Estudio cinético de activación de ppo latente por detergentes y proteasas

  1. LAVEDA MOLINA, FRANCISCOJOSÉ
Dirigida por:
  1. Francisco García Carmona Director
  2. Álvaro Sánchez Ferrer Codirector

Universidad de defensa: Universidad de Murcia

Fecha de defensa: 09 de noviembre de 2001

Tribunal:
  1. Juan Cuello Moreno Presidente/a
  2. Juana Mercedes Cabanes Cos Secretaria
  3. Edelmira Valero Ruiz Vocal
  4. María Asunción Morte Gómez Vocal
  5. María Teresa Muiño Blanco Vocal
Departamento:
  1. Bioquímica y Biología Molecular A

Tipo: Tesis

Teseo: 88519 DIALNET

Resumen

En esta tesis se purifica polifenol oxidasa (PPO) de tubérculo y hoja de patata (Solanum tuberosum), así como de melocotón paraguaya (Prunus persica) mediante métodos nuevos, con adición de Triton X-114, puestos a punto para esta tarea, que evitan el rápido pardeamiento del extracto. En tubérculo se ha purificado la forma soluble de la enzima, libre de fenoles y con una sola banda frente a la multiplicidad de bandas descritas en la bibliografía que presentaba actividad difenolasa y monofenolasa, siendo ésta última caracterizada cinéticamente por primera vez en la biliografia.

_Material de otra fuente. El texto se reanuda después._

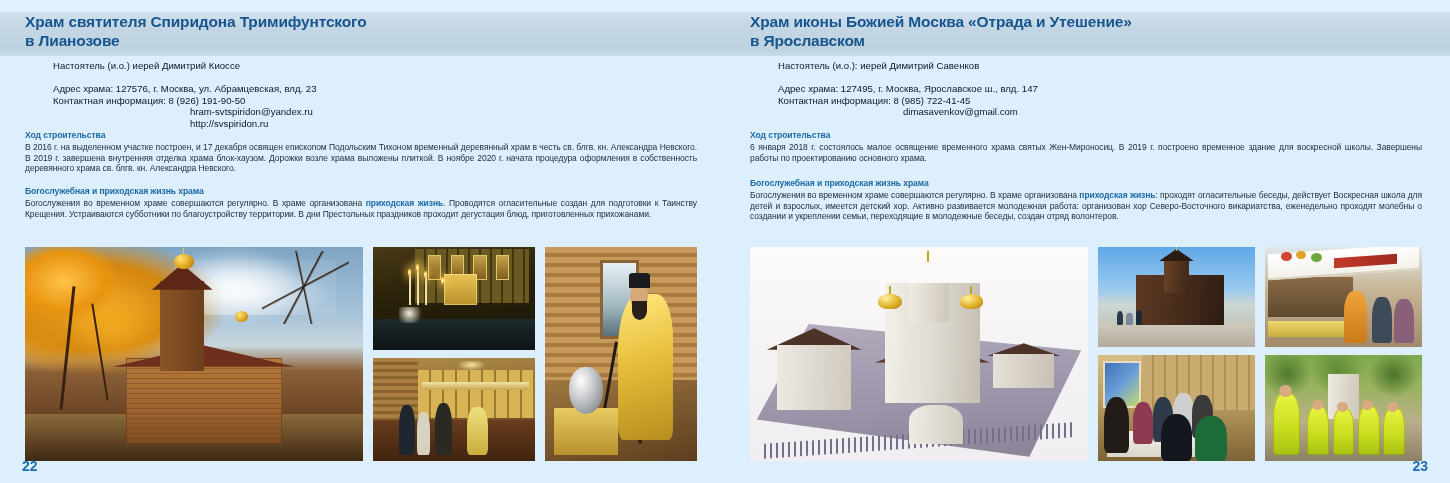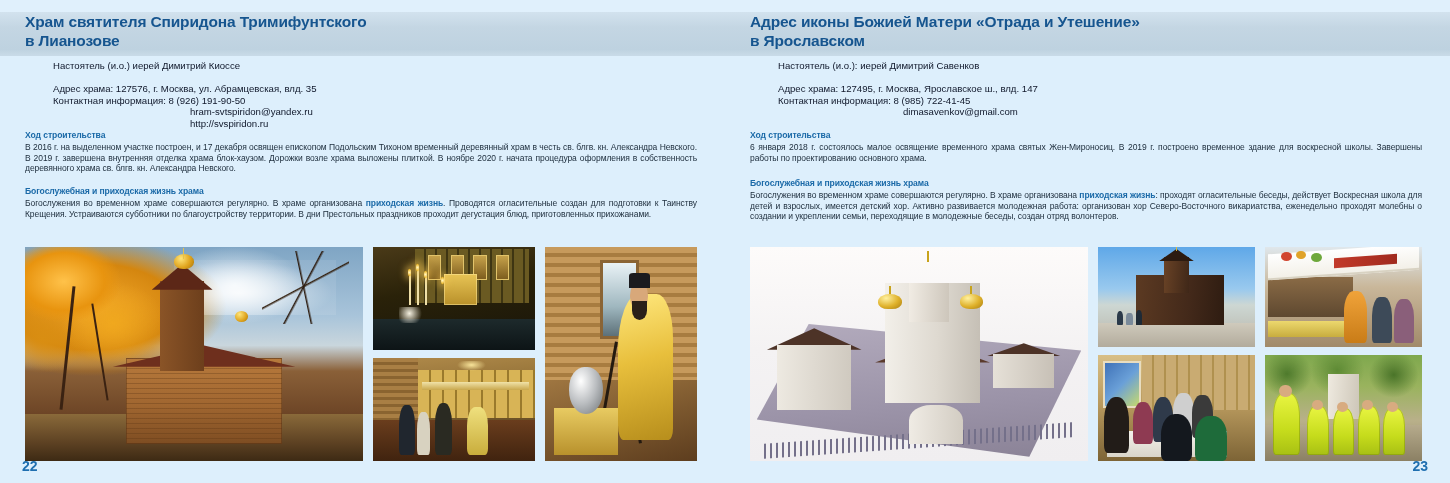--- a/index.html
+++ b/index.html
@@ -445,21 +445,21 @@
 
   <div class="page page-left">
 
     <div class="header-band"></div>
     <div class="title">Храм святителя  Спиридона Тримифунтского
 в Лианозове</div>
 
     <div class="contact">
       <p class="rector">Настоятель (и.о.) иерей Димитрий Киоссе</p>
       <div class="lines">
-        <div>Адрес храма: 127576, г. Москва, ул. Абрамцевская, влд. 35</div>
+        <div>Адрес храма: 127576, г. Москва, ул. Абрамцевская, влд. 23</div>
         <div>Контактная информация: 8 (926) 191-90-50</div>
         <div class="indent">hram-svtspiridon@yandex.ru</div>
         <div class="indent">http://svspiridon.ru</div>
       </div>
     </div>
 
     <div class="section sec-build-l">
       <div class="sec-head">Ход строительства</div>
       <div class="sec-body">В 2016 г. на выделенном участке построен, и 17 декабря освящен епископом Подольским Тихоном временный деревянный храм в честь св. блгв. кн. Александра Невского. В 2019 г. завершена внутренняя отделка храма блок-хаузом. Дорожки возле храма выложены плиткой. В ноябре 2020 г. начата процедура оформления в собственность деревянного храма св. блгв. кн. Александра Невского.</div>
     </div>
@@ -539,21 +539,21 @@
       </div>
 
     </div>
 
     <div class="pageno pageno-l">22</div>
   </div>
 
   <div class="page page-right">
 
     <div class="header-band"></div>
-    <div class="title">Адрес иконы Божией Матери «Отрада и Утешение»
+    <div class="title">Храм иконы Божией Москва «Отрада и Утешение»
 в Ярославском</div>
 
     <div class="contact">
       <p class="rector">Настоятель (и.о.): иерей Димитрий Савенков</p>
       <div class="lines">
         <div>Адрес храма: 127495, г. Москва, Ярославское ш., влд. 147</div>
         <div>Контактная информация: 8 (985) 722-41-45</div>
         <div class="indent">dimasavenkov@gmail.com</div>
       </div>
     </div>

La actividad difenolasa presentó dos máximos relativos frente al pH, a pesar de presentar una sola forma enzimática, y fue fuertemente inhibida por tropolona, que actúa como inhibidor mixto. PPO de hoja de patata fue purificada en estado latente de la fracción cloroplástica, siendo activada por detergentes aniómicos como SDS y DS, activación que fue dependiente de la hidrofobicidad del sustrato utilizado. PPOO de melocotón de la variedad paraguaya fue purificada mediante el método del Triton X-114, obteniendo una enzima totalmente latente que no presenta actividad por SDS o tripsina, La caracterización cinética del proceso de activación por SDS, confirmó la dependencia según la hidrofobicidad del sustrato descrita anteriormente,y permitio demostrar por primera vez que este proceso es reversible en presencia de ciclodextrinas, que funcionan como "chaperonas" o asistentes moleculares, eliminando las moléculas de SDS unidas a la enzima activa secuestrando el detergente en el interior de su cavidad hidrfóbica.El estudio cinético de activación por tripsina demuestra que se elimina un péptido de bajo peso molecular para obtener la enzima activa.